DATASET:
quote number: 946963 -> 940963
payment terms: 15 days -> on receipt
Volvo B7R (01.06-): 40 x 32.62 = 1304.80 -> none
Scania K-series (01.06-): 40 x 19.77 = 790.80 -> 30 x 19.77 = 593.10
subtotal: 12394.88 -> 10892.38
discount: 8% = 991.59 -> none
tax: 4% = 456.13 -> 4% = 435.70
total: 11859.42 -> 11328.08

--

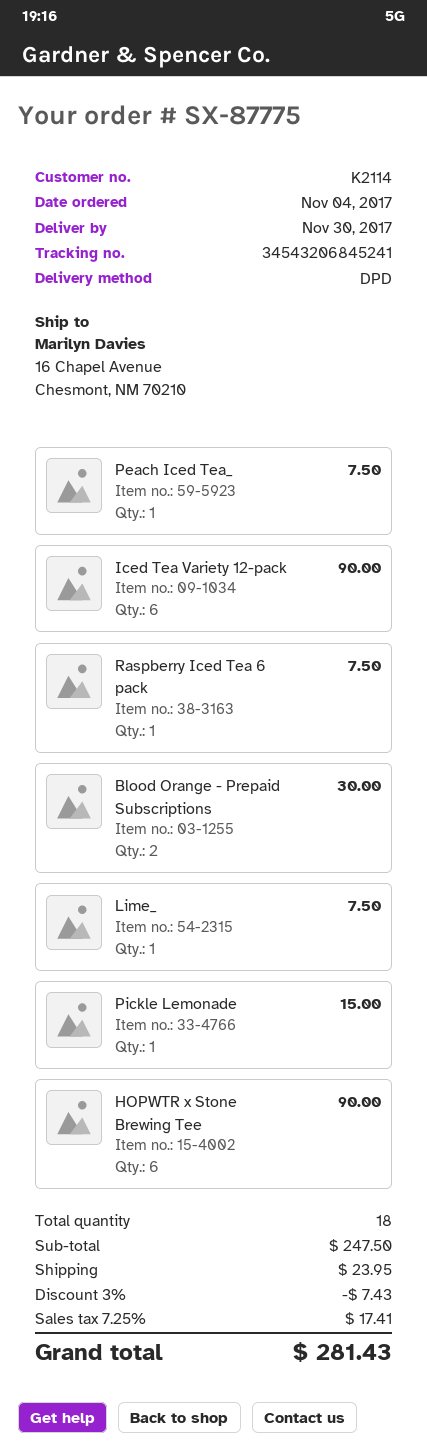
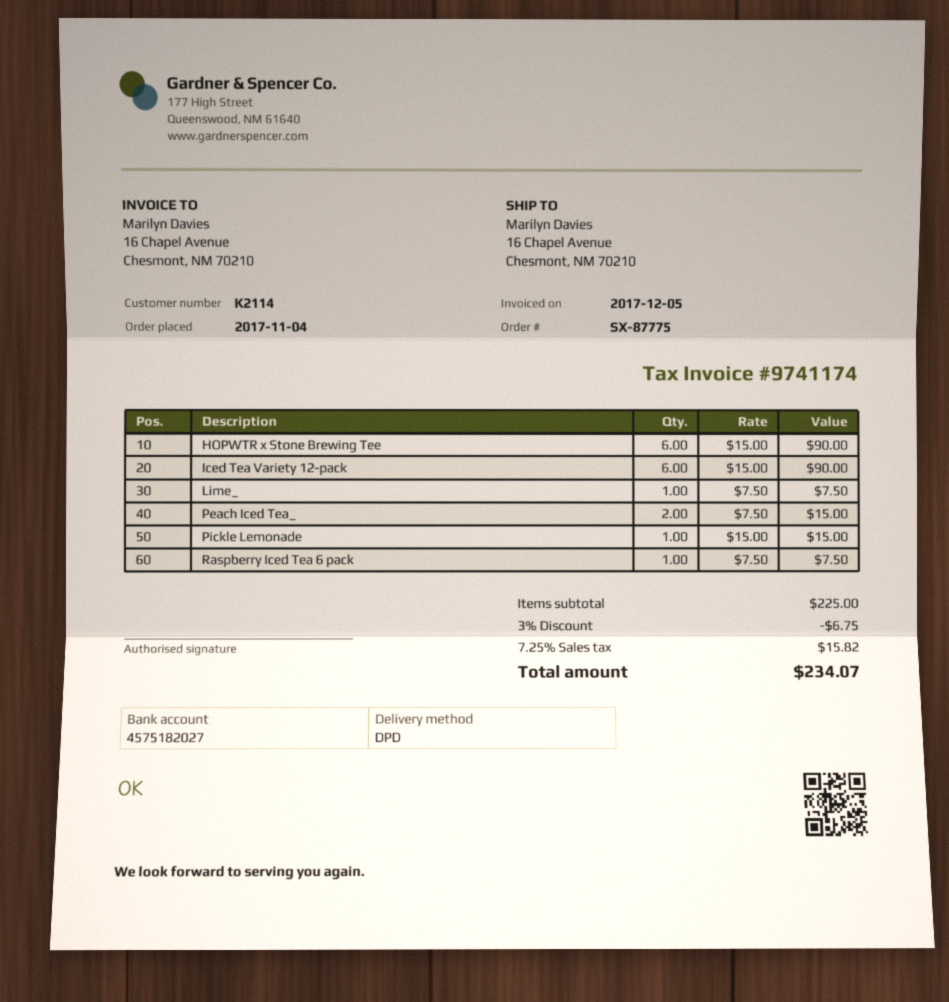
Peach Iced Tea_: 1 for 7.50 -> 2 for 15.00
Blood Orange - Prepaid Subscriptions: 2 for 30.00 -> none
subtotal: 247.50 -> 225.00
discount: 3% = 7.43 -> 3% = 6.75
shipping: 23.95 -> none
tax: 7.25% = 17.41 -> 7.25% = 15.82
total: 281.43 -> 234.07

PROBLEM TO WORK ON: The response should hold exactly the lines starting at the line with "quote number: 946963 -> 940963" and ending at the line with "total: 11859.42 -> 11328.08", and no other line of the material above.

OUTPUT:
quote number: 946963 -> 940963
payment terms: 15 days -> on receipt
Volvo B7R (01.06-): 40 x 32.62 = 1304.80 -> none
Scania K-series (01.06-): 40 x 19.77 = 790.80 -> 30 x 19.77 = 593.10
subtotal: 12394.88 -> 10892.38
discount: 8% = 991.59 -> none
tax: 4% = 456.13 -> 4% = 435.70
total: 11859.42 -> 11328.08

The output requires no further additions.